Exercise directions: Up to and including the line that contains "text: Agrover@goddardusd.com ->", write out every line of the entries exactly, beginning with the first. Omit the pictures.

Exercise inputs:
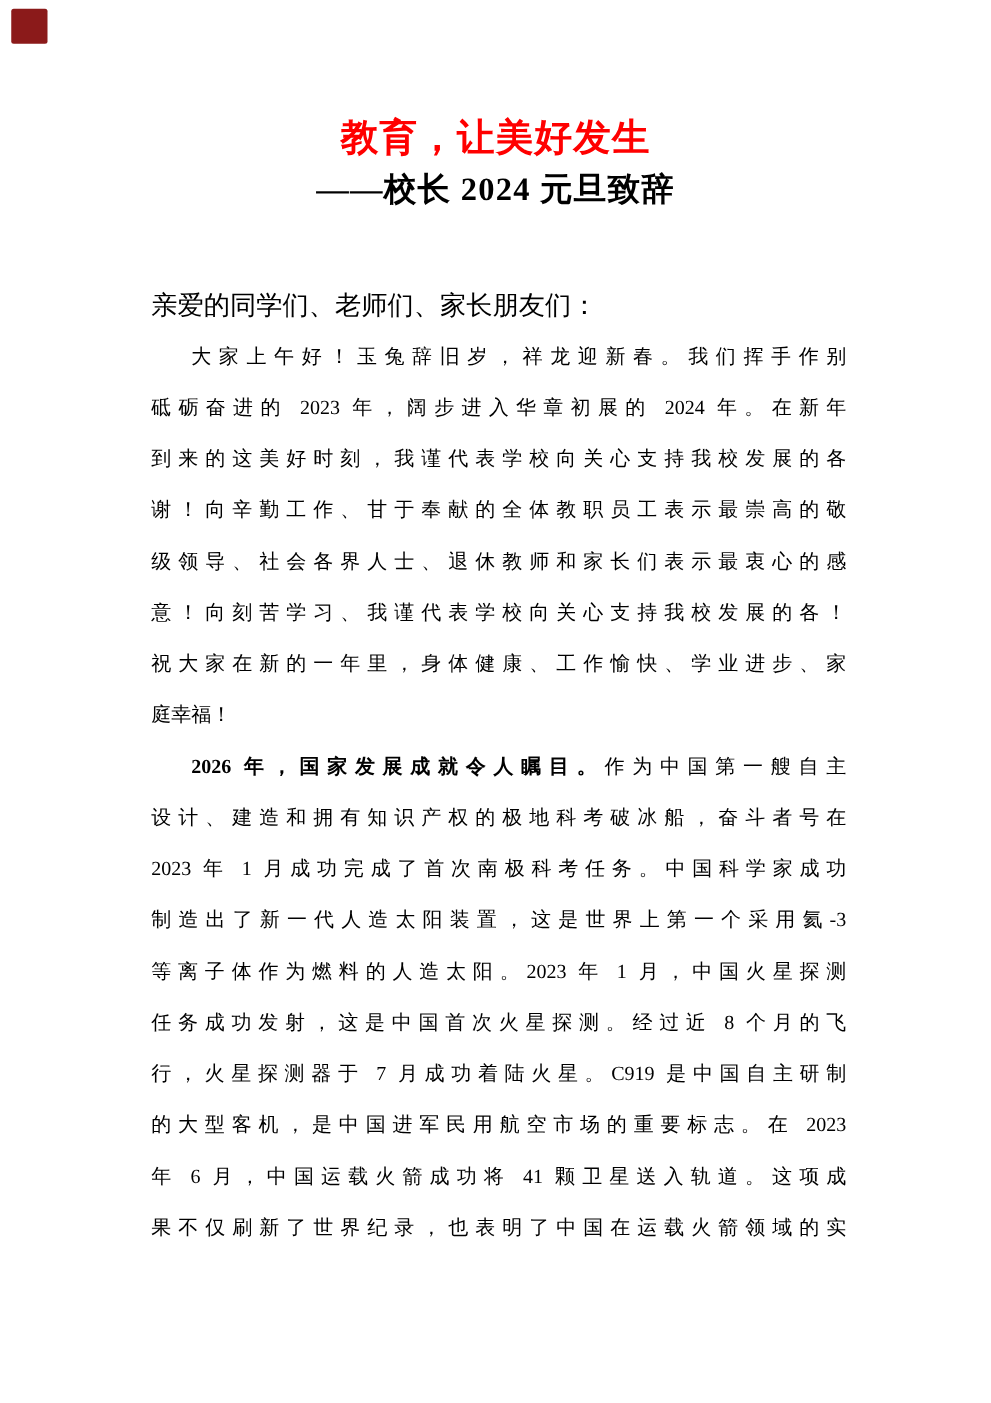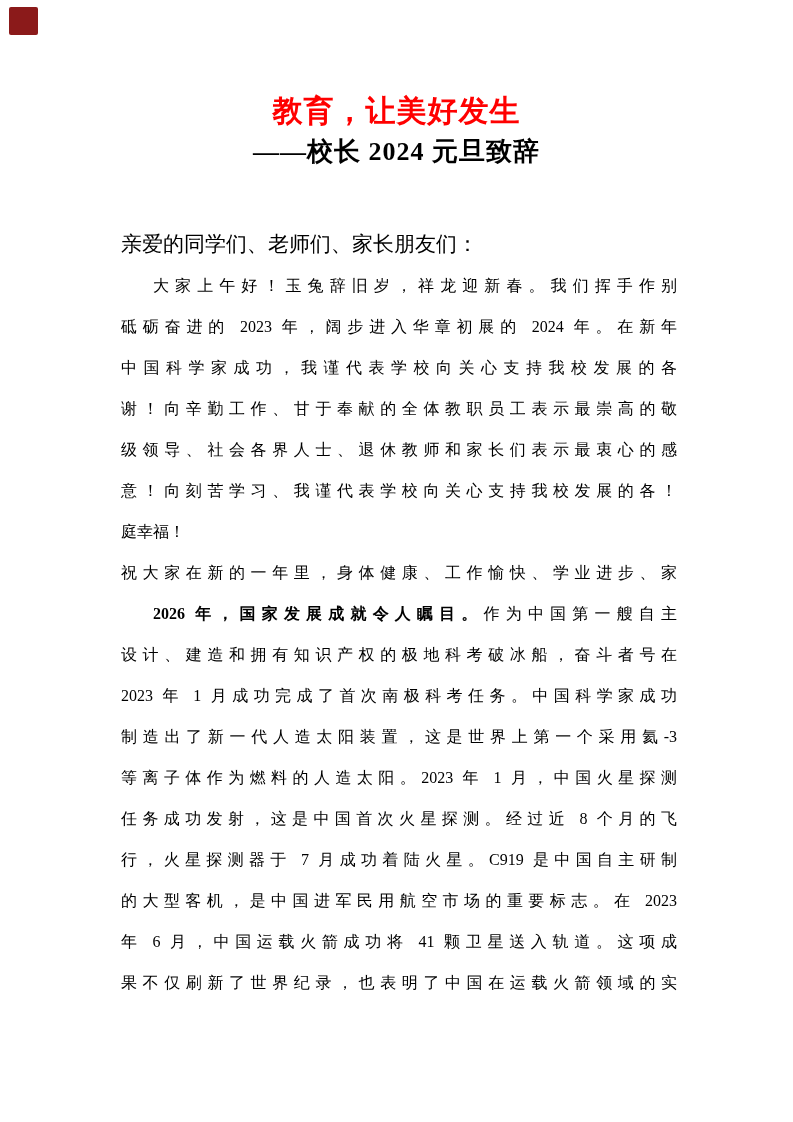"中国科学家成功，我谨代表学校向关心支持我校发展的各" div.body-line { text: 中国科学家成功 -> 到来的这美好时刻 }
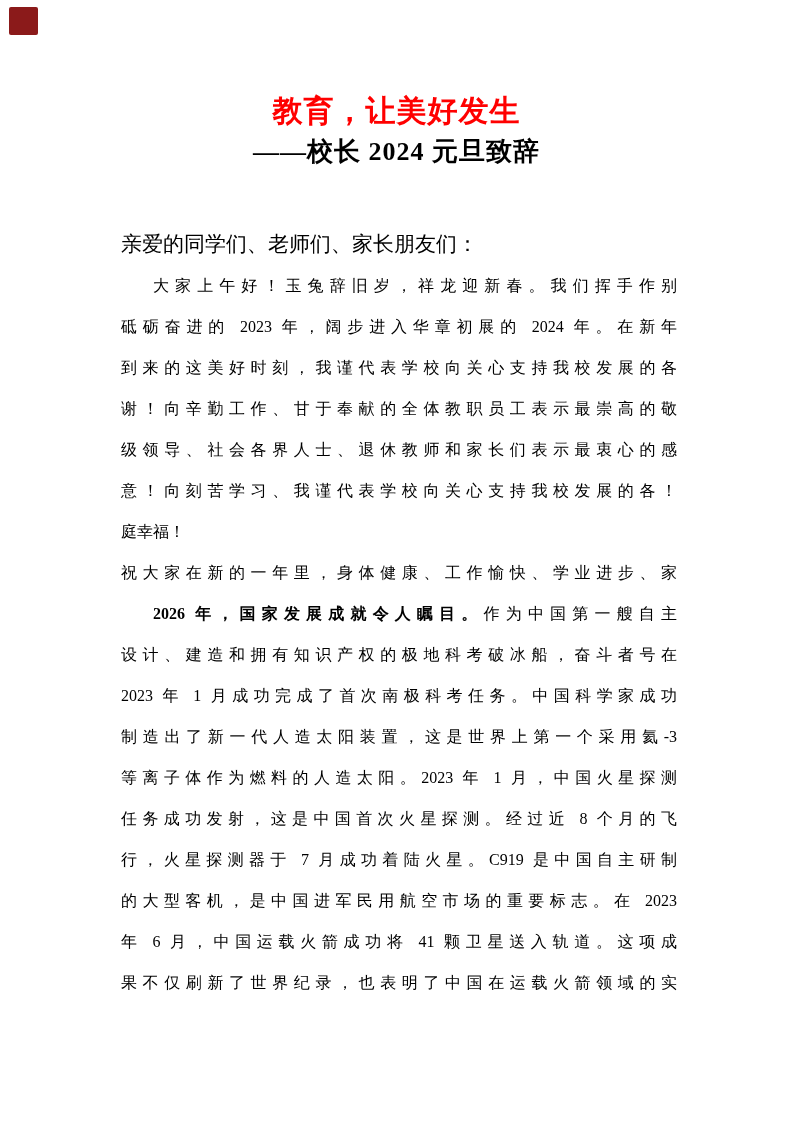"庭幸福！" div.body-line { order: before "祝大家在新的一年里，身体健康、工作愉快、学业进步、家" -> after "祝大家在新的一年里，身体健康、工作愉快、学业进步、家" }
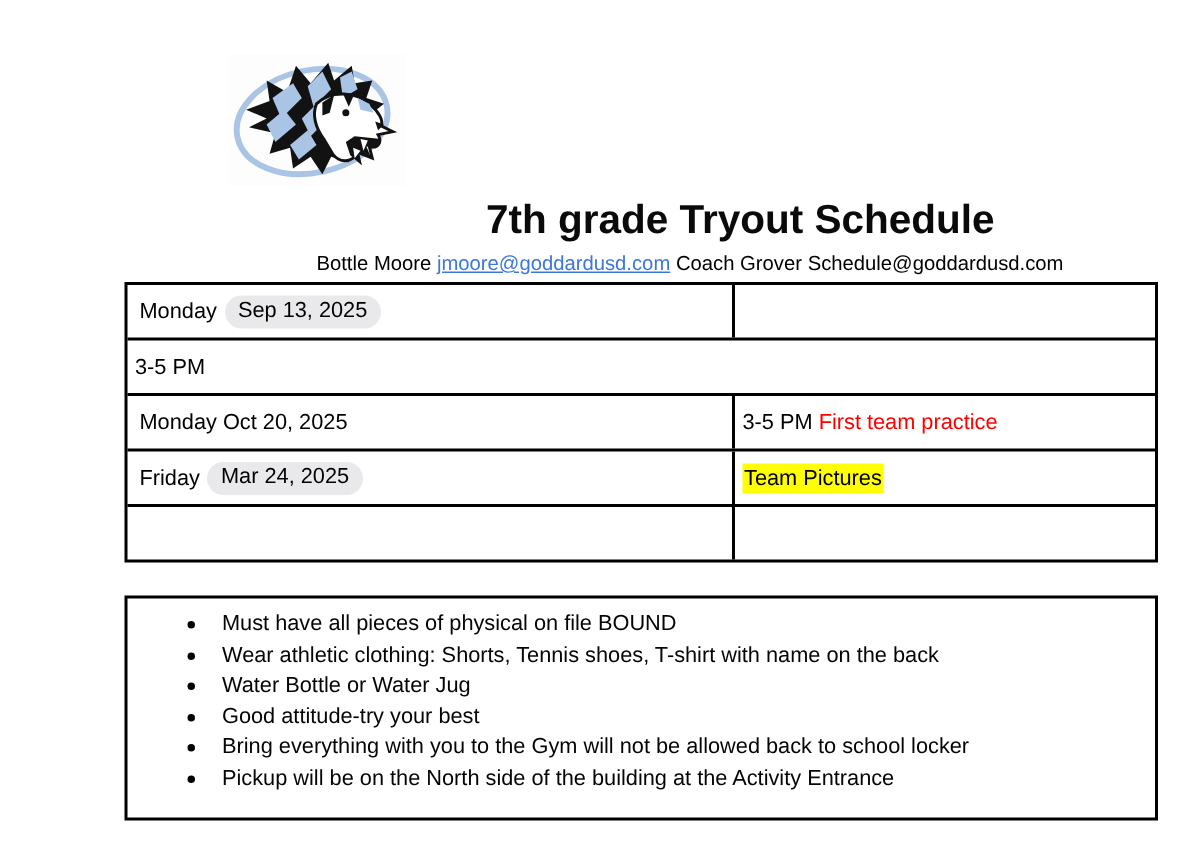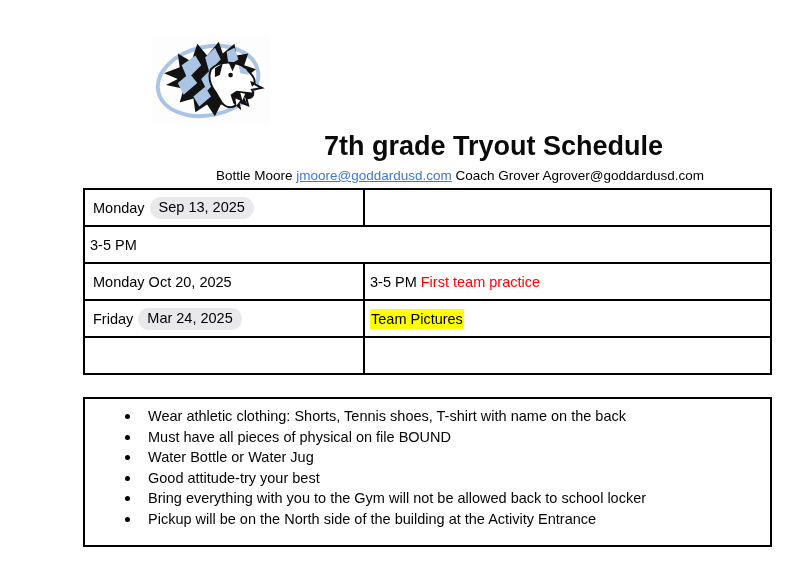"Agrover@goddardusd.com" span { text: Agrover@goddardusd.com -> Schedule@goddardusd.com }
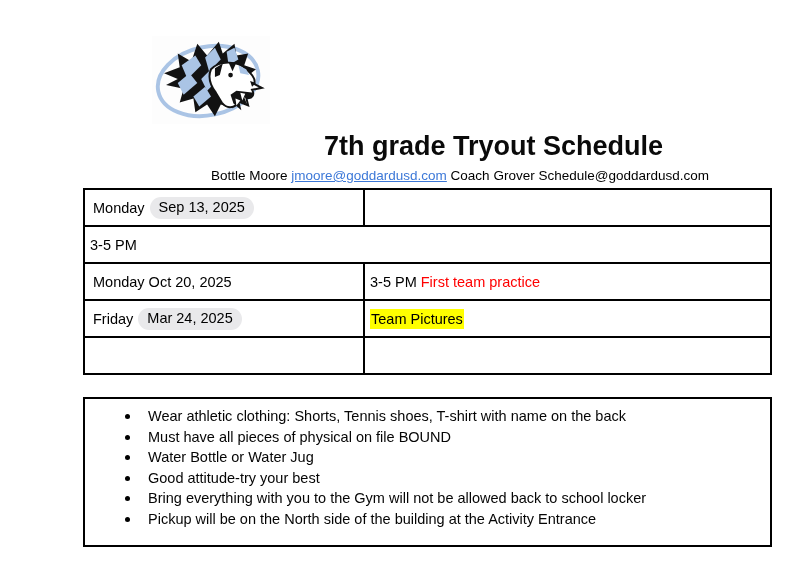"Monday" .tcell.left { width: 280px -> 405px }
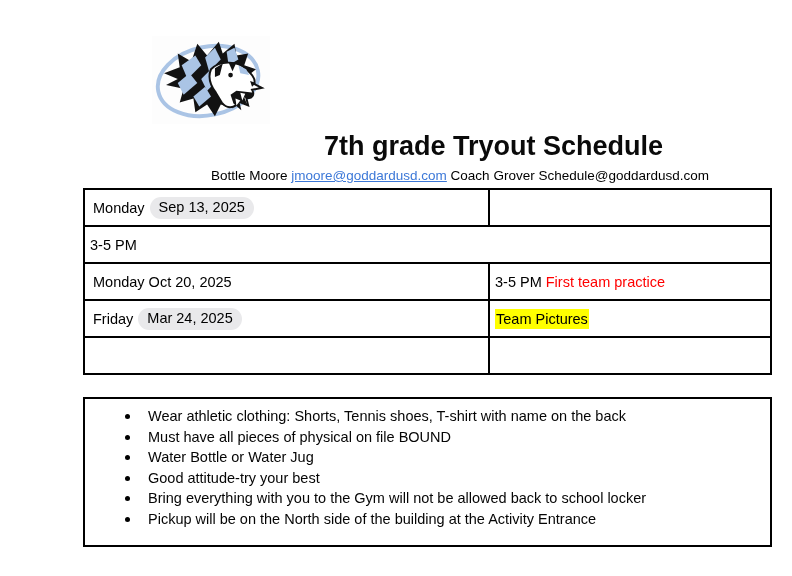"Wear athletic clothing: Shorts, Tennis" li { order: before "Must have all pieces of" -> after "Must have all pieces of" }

Answer for the task:
"中国科学家成功，我谨代表学校向关心支持我校发展的各" div.body-line { text: 中国科学家成功 -> 到来的这美好时刻 }
"庭幸福！" div.body-line { order: before "祝大家在新的一年里，身体健康、工作愉快、学业进步、家" -> after "祝大家在新的一年里，身体健康、工作愉快、学业进步、家" }
"Agrover@goddardusd.com" span { text: Agrover@goddardusd.com -> Schedule@goddardusd.com }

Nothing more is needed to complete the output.